21. There is one other small point. The learned Judge, while dismissing the application found that the petitioner might have another petition under Section 39 as an unsuccessful candidate. In our opinion, the learned Judge has misconceived the meaning and scope of that section. It merely provides for additional relief which may be given to a petitioner under Section 36 when he was himself a candidate at the election. If the petitioner was not a candidate, the only relief which can be asked for is that the election should be set aside. Where he is a candidate, he may ask that he shall be declared to have been elected.
22. The result is that this Rule must be discharged with costs, the hearing fee being assessed at ten gold mohurs.
23. The only question which remains for determination is whether the District Judge exercising the, powers conferred by Section 37 |s a Court subject to the appellate jurisdiction of the High Court and over which it has superintendence within the meaning of Section 107 of the Government of India Act. On behalf of the petitioner it is contended that the expression 'District Judge' has the same meaning as Court of the District Judge and on behalf of the opposite party it is argued that District Judge in the Act is a mere persona designata as distinct from a Court. It is necessary first to refer to all those provisions of the Act which relate to the powers and functions of the District Judge in relation to election petitions. Section 38 which provides for the manner in which proceedings to set aside an election on the ground of invalidity are to be initiated, directs that a petition is to be filed before the District Judge and that a deposit of Rs. 50 is to be made in Court as security for the costs likely to be incurred. Section 37 sets out the powers of the Judge 'in the inquiry and the procedure to be followed and is expressed as follows:
(1) Where a petition has been filed under Section 36, the District Judge, or any judicial officer subordinate to him and not below the rank of a Subordinate Judge (hereinafter referred to in this chapter as the Judge) to whom the District Judge may transfer the petition, may, after holding such inquiry in accordance with the prescribed procedure as he deems necessary, and subject to the provisions of Sections 38 and 39, pass an order confirming or amending the declared result of the election or setting the election aside.

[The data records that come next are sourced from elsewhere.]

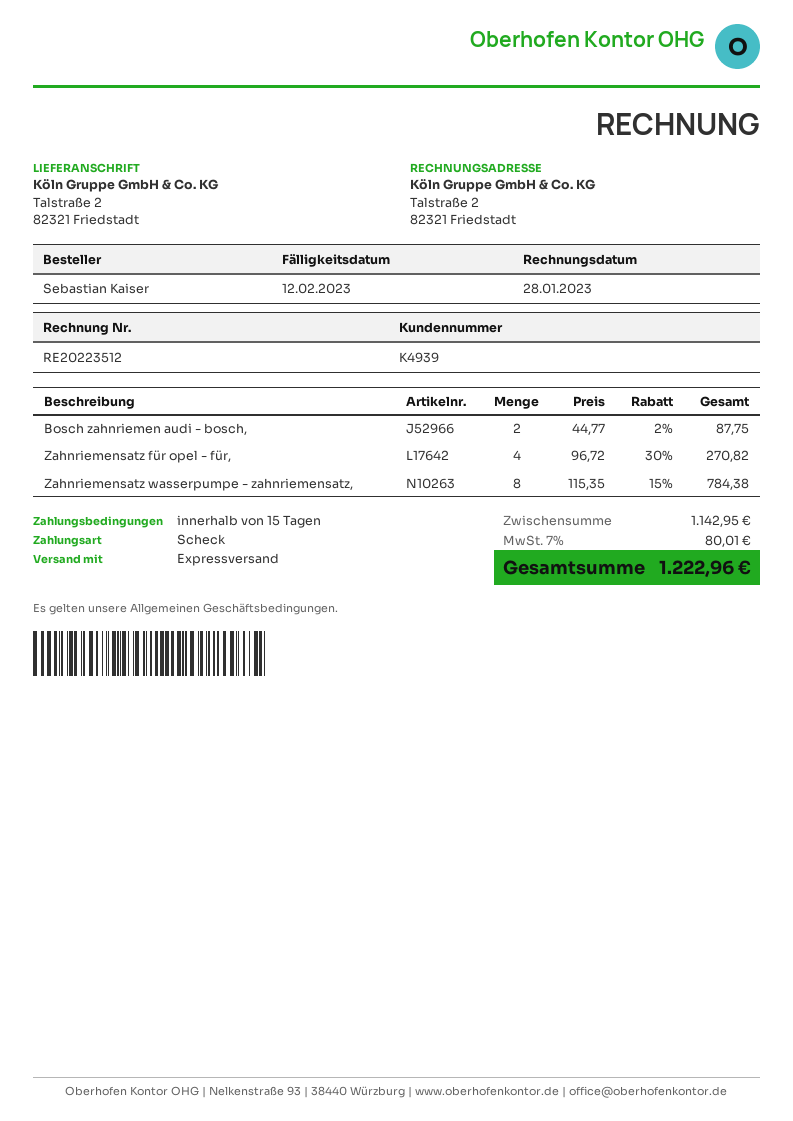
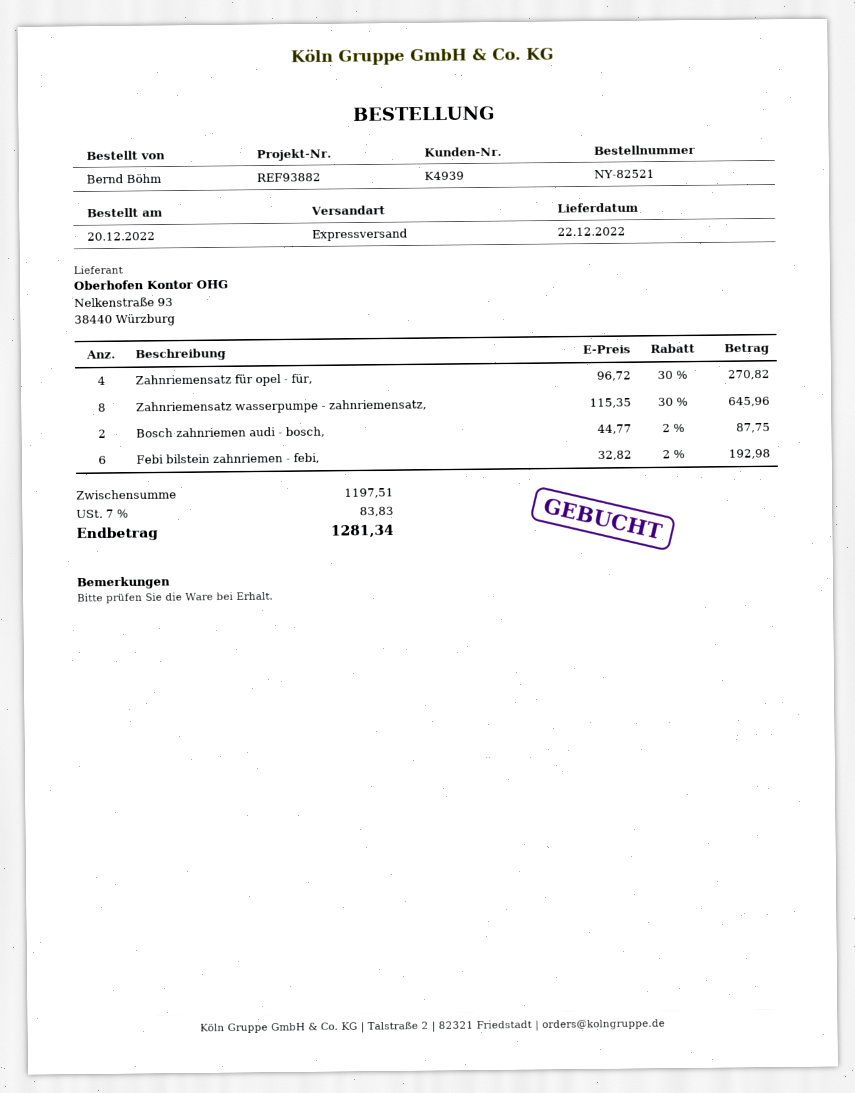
ordered by: Sebastian Kaiser -> Bernd Böhm
Zahnriemensatz wasserpumpe - zahnriemensatz,: 8 x 115.35 - 15% = 784.38 -> 8 x 115.35 - 30% = 645.96
Febi bilstein zahnriemen - febi,: none -> 6 x 32.82 - 2% = 192.98
subtotal: 1142.95 -> 1197.51
tax: 7% = 80.01 -> 7% = 83.83
total: 1222.96 -> 1281.34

(2) For the purposes of the said inquiry the Judge may summon and enforce the attendance of witnesses and compel them to give evidence as if he were a Civil Court, and may also direct by whom the whole or any part of the costs of such inquiry shall be paid, and such costs shall be recoverable as if they had been awarded in a suit under the Code of Civil Procedure, 1903.
(3) The Judge may, at any stage of the proceedings, require the petitioner to deposit in Court a further sum as the costs incurred or likely to be incurred by any respondent, or to give security, or further security for the payment of the same, and if, within the time fixed by him, or within such further time as he may allow, such costs are not deposited or such farther security is not furnished, as the case may be, may dismiss the petition.
(4) The decision or order of the Judge shall be final.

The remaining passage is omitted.